Work task
Beginning at whichever line contains "- Then if you", reproduce each line of the records below word for word, ending with the last, and add nothing.

START Input

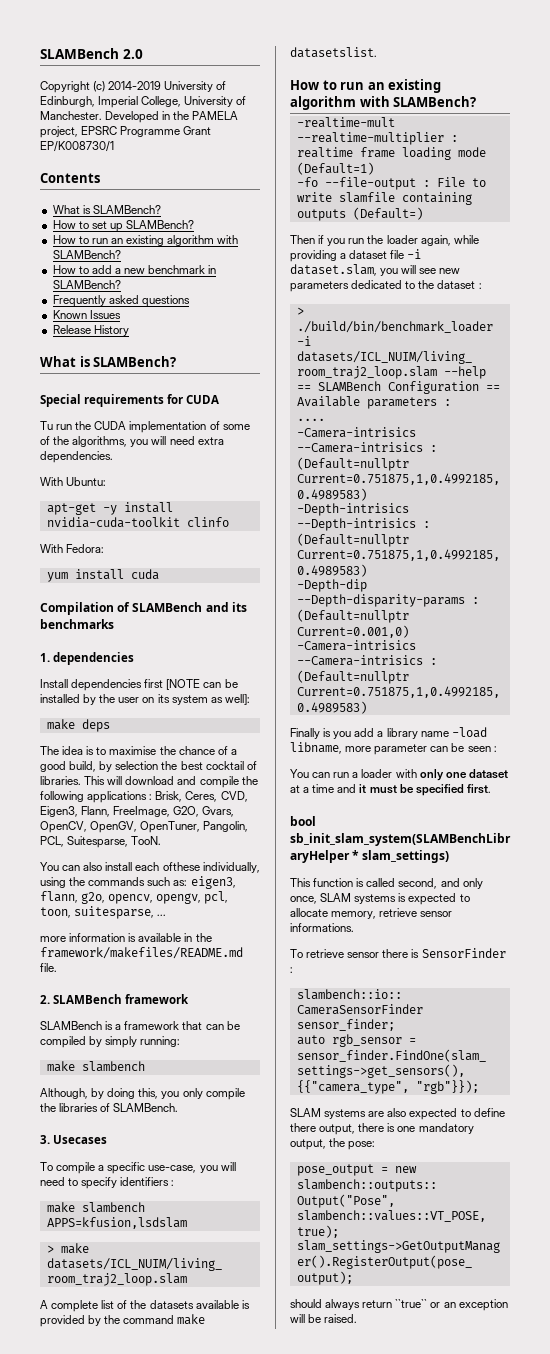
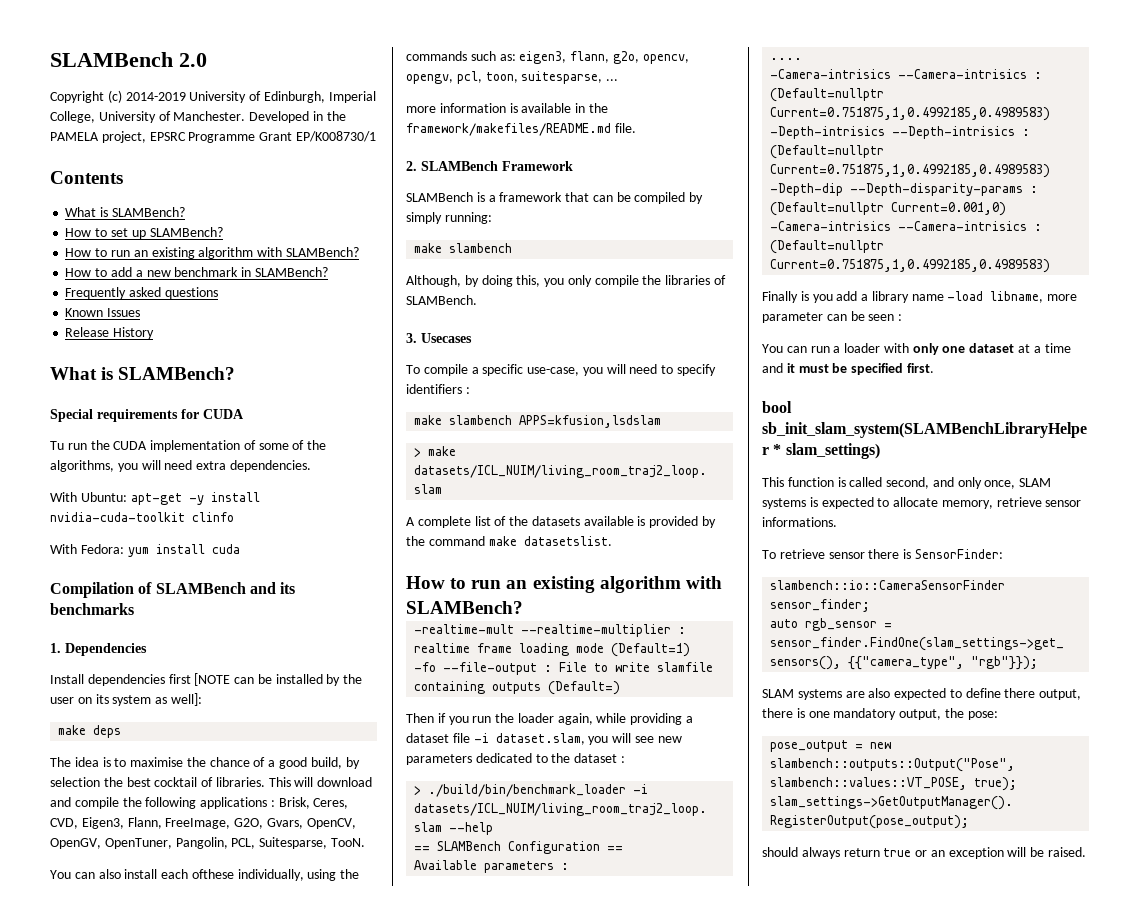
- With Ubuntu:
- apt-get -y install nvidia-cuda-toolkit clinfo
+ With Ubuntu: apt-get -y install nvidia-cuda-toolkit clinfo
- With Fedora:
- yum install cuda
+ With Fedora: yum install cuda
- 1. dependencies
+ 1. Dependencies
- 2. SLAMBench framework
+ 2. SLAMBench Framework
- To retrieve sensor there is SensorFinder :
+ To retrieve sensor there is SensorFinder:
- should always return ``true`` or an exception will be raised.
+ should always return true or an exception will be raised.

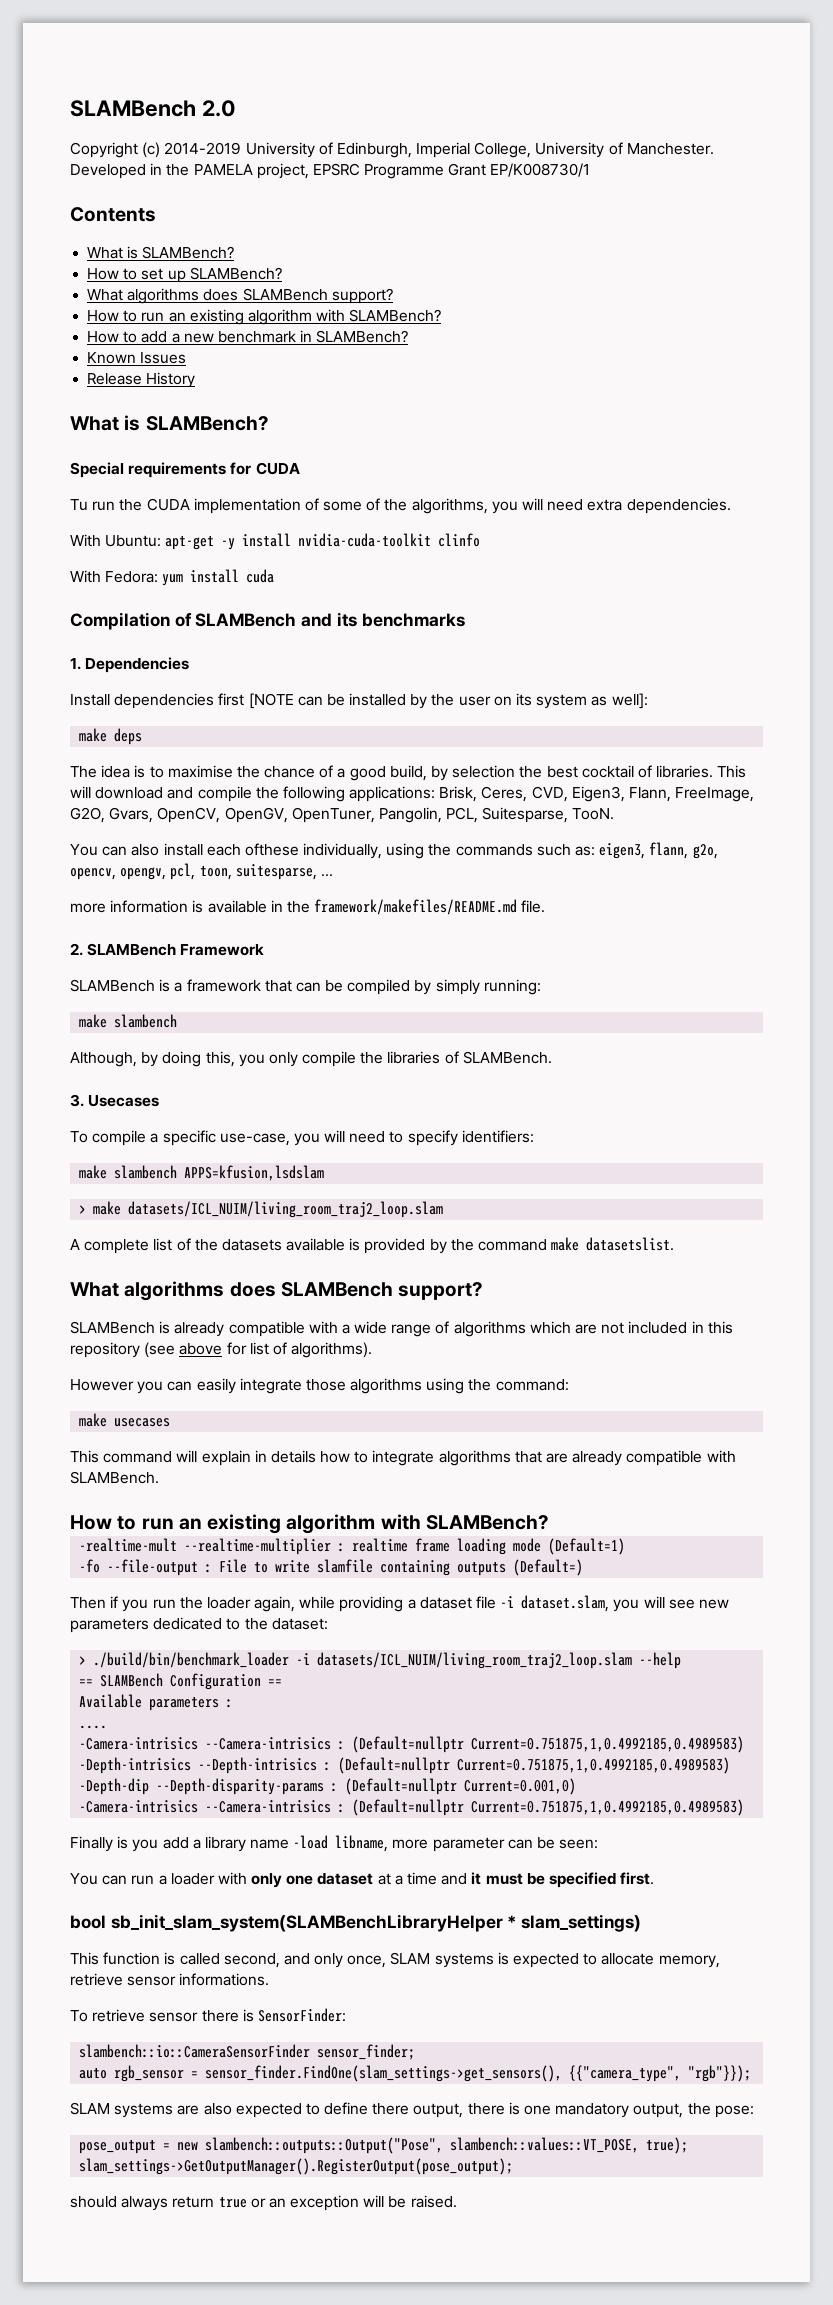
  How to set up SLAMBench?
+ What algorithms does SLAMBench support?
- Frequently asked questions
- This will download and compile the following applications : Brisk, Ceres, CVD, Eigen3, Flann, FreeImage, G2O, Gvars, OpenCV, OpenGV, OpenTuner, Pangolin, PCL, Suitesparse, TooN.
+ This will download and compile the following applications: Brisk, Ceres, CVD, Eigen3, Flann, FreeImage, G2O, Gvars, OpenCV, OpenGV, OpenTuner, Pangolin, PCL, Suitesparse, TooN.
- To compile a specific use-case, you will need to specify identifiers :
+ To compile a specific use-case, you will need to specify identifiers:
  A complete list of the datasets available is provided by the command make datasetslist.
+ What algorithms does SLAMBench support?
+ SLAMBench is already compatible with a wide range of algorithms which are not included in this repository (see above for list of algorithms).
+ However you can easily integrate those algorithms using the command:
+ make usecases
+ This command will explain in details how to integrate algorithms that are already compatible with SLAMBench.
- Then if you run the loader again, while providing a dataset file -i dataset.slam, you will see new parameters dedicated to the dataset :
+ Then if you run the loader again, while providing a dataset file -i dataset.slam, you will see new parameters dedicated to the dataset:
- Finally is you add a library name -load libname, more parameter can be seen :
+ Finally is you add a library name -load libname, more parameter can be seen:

END Input

Answer area
- Then if you run the loader again, while providing a dataset file -i dataset.slam, you will see new parameters dedicated to the dataset :
+ Then if you run the loader again, while providing a dataset file -i dataset.slam, you will see new parameters dedicated to the dataset:
- Finally is you add a library name -load libname, more parameter can be seen :
+ Finally is you add a library name -load libname, more parameter can be seen:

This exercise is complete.